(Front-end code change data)
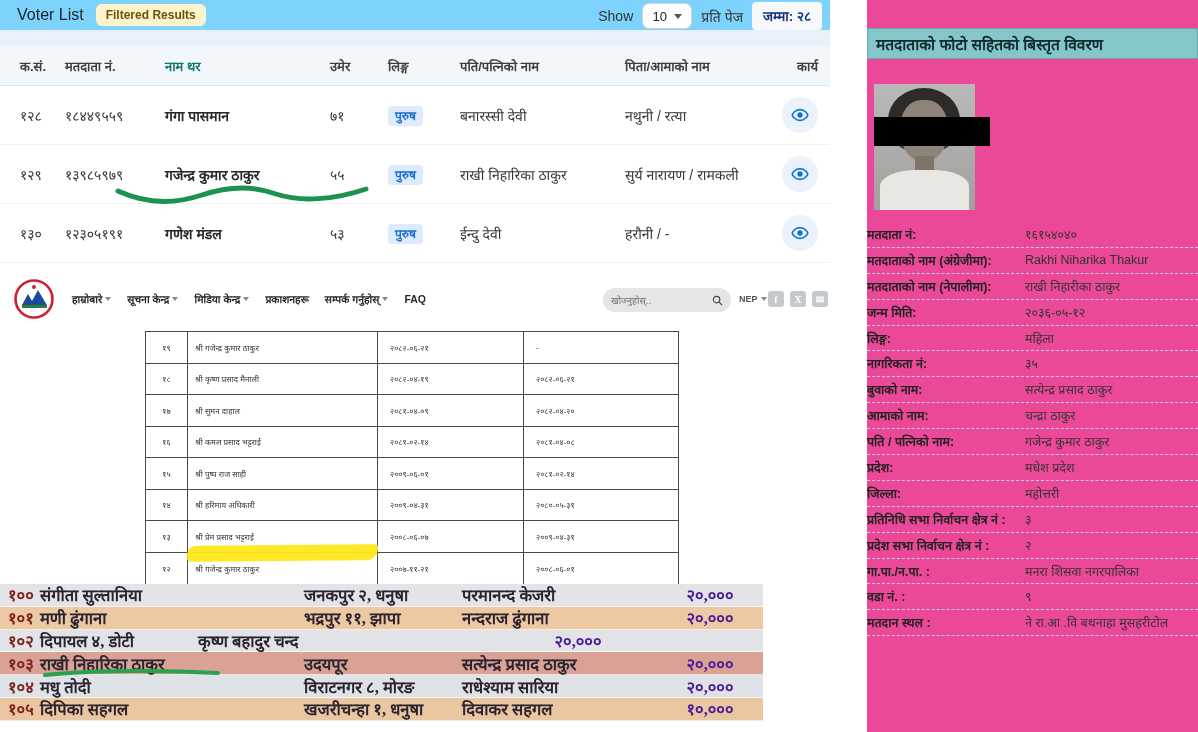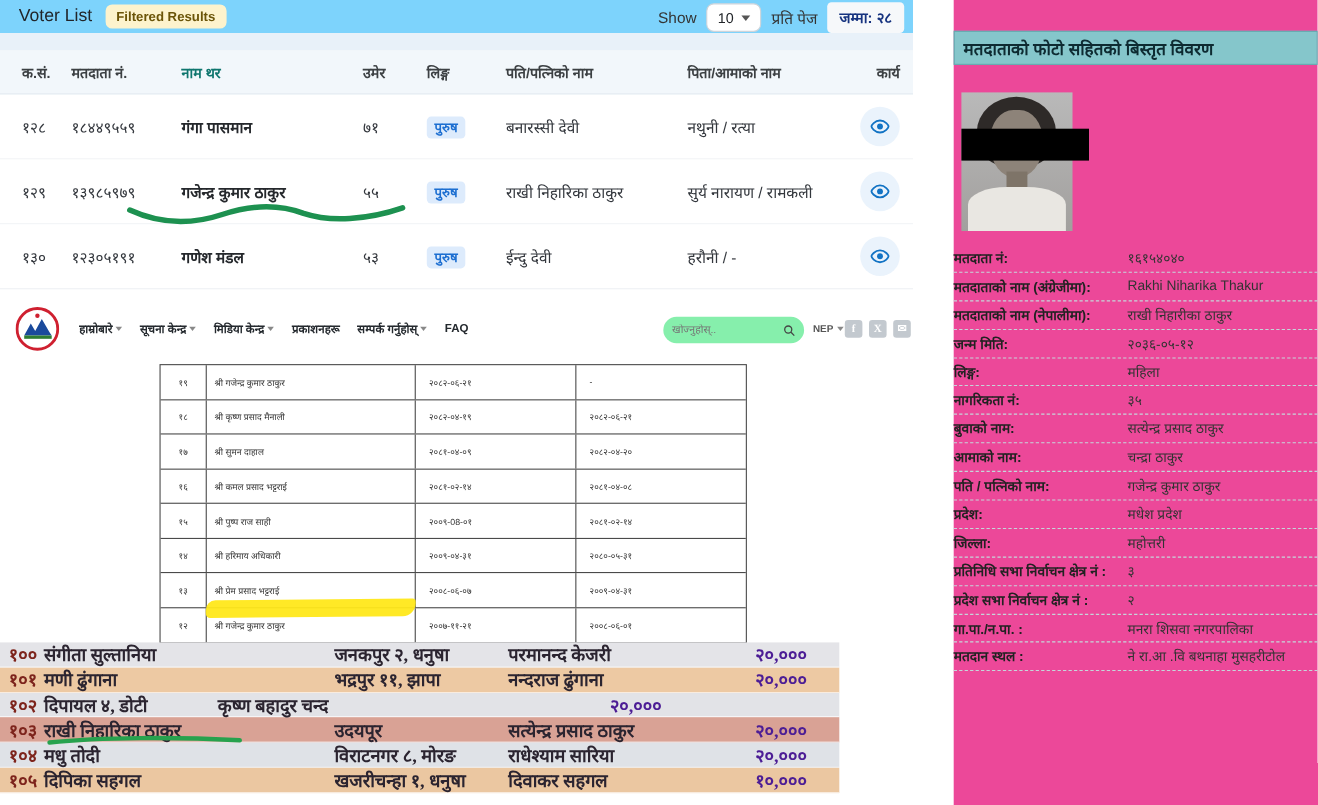--- a/index.html
+++ b/index.html
@@ -42,7 +42,7 @@
   .gov-menu { position:absolute; left:72px; top:0; height:48px; display:flex; align-items:center; gap:16px; }
   .gov-menu-item { font-size:10.5px; font-weight:bold; color:#24292e; display:flex; align-items:center; gap:3px; cursor:pointer; white-space:nowrap; }
   .mini-caret { width:0; height:0; border-left:3px solid transparent; border-right:3px solid transparent; border-top:4px solid #888; display:inline-block; }
-  .gov-search { position:absolute; left:603px; top:13px; width:128px; height:24px; background:#86efac; border-radius:12px; display:flex; align-items:center; padding:0 8px; }
+  .gov-search { position:absolute; left:603px; top:13px; width:128px; height:24px; background:#e5e5e5; border-radius:12px; display:flex; align-items:center; padding:0 8px; }
   .gov-search input { flex:1; border:none; background:transparent; outline:none; font-size:9.5px; color:#555; width:90px; font-family:"Liberation Sans", sans-serif; }
   .gov-lang { position:absolute; left:739px; top:19px; font-size:9px; font-weight:bold; color:#555; display:flex; align-items:center; gap:3px; cursor:pointer; }
   .gov-social { position:absolute; left:768px; top:16px; display:flex; gap:6px; }

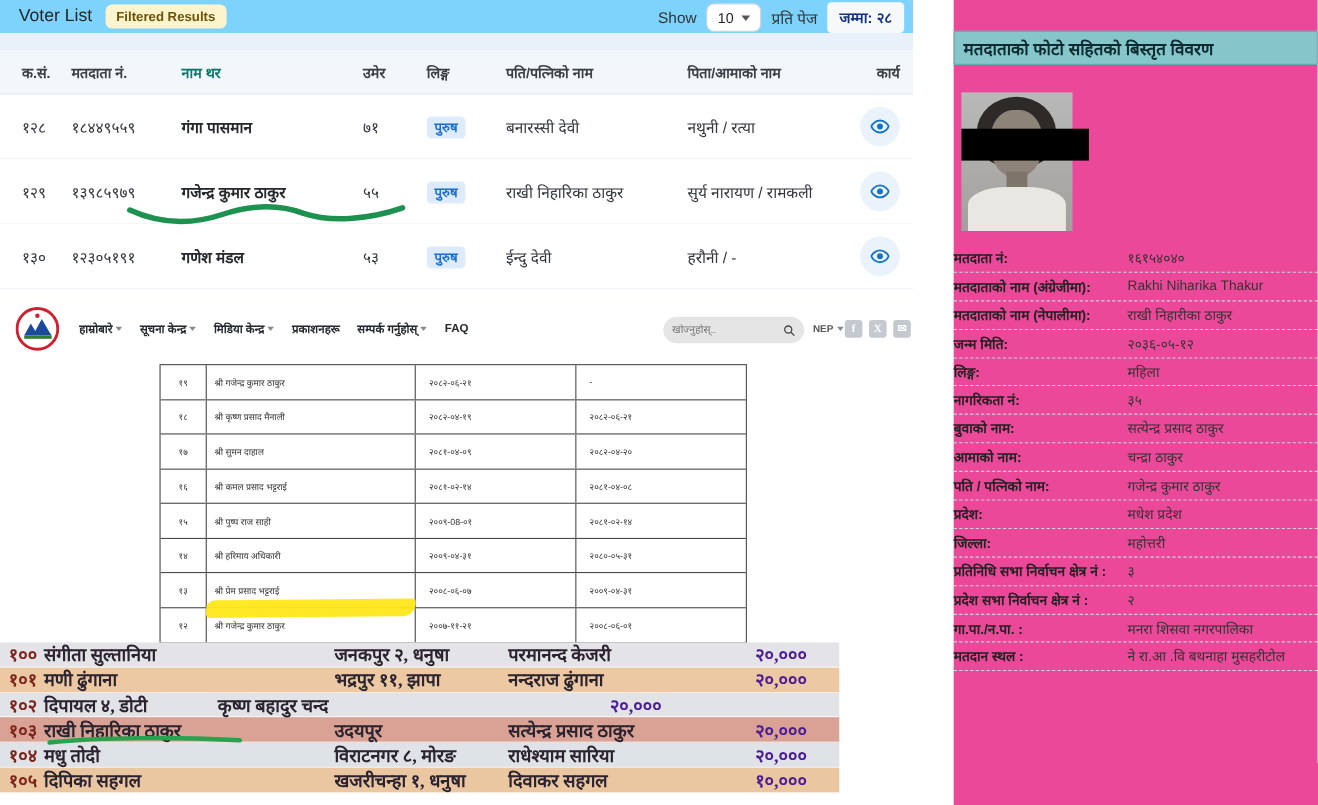--- a/index.html
+++ b/index.html
@@ -257,7 +257,7 @@
       <div class="ten-row">
           <span class="ten-cell t-sn">१५</span>
           <span class="ten-cell t-name">श्री पुष्प राज साही</span>
-          <span class="ten-cell t-from">२००९-08-०१</span>
+          <span class="ten-cell t-from">२००९-०६-०१</span>
           <span class="ten-cell t-to">२०८१-०२-१४</span>
         </div>
       <div class="ten-row">

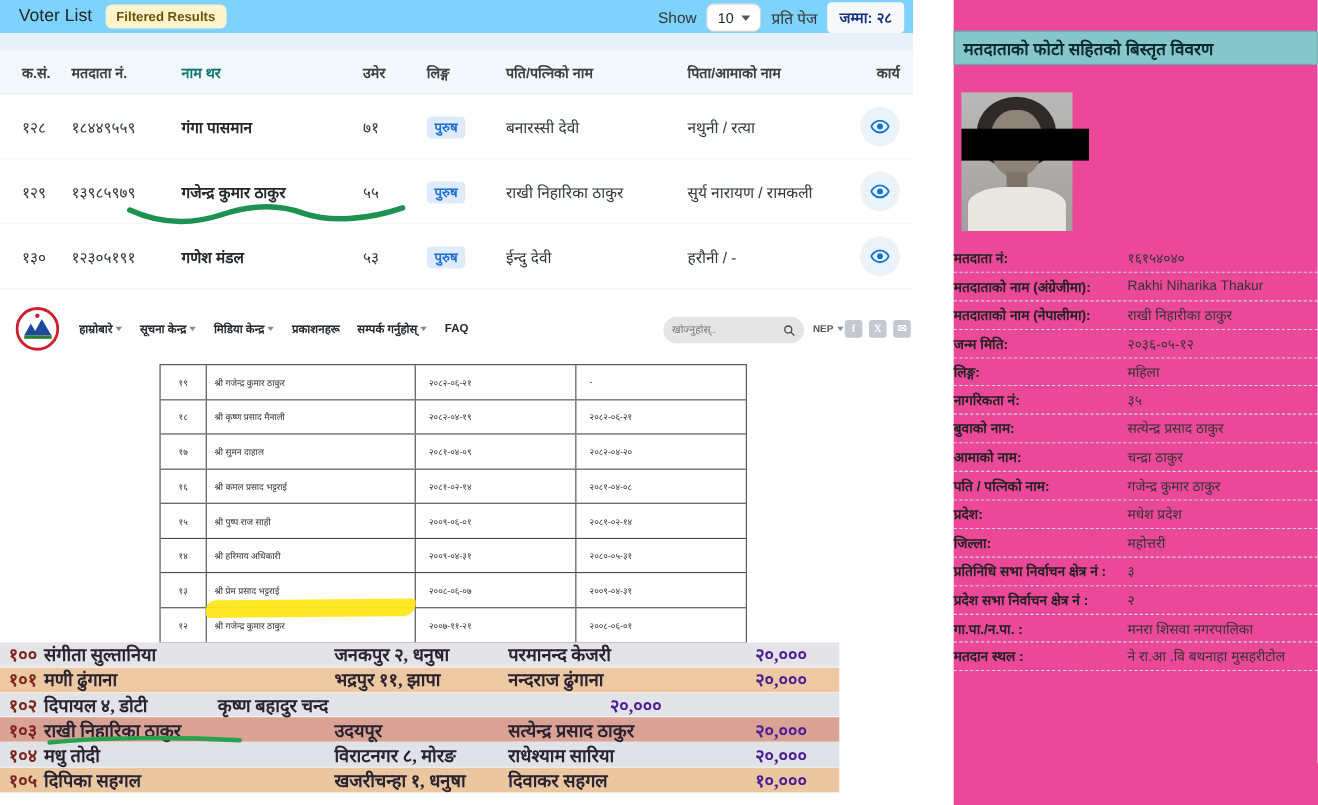--- a/index.html
+++ b/index.html
@@ -396,6 +396,10 @@
           <span class="f-value">मनरा शिसवा नगरपालिका</span>
         </div>
       <div class="field-row">
+          <span class="f-label">वडा नं. :</span>
+          <span class="f-value">९</span>
+        </div>
+      <div class="field-row">
           <span class="f-label">मतदान स्थल :</span>
           <span class="f-value">ने रा.आ .वि बथनाहा मुसहरीटोल</span>
         </div>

▶ WORK TO BE COMPLETED: Which lines above contain "pointer"? Show each of them.

▶ ANSWER TO THIS TASK:
   .gov-menu-item { font-size:10.5px; font-weight:bold; color:#24292e; display:flex; align-items:center; gap:3px; cursor:pointer; white-space:nowrap; }
   .gov-lang { position:absolute; left:739px; top:19px; font-size:9px; font-weight:bold; color:#555; display:flex; align-items:center; gap:3px; cursor:pointer; }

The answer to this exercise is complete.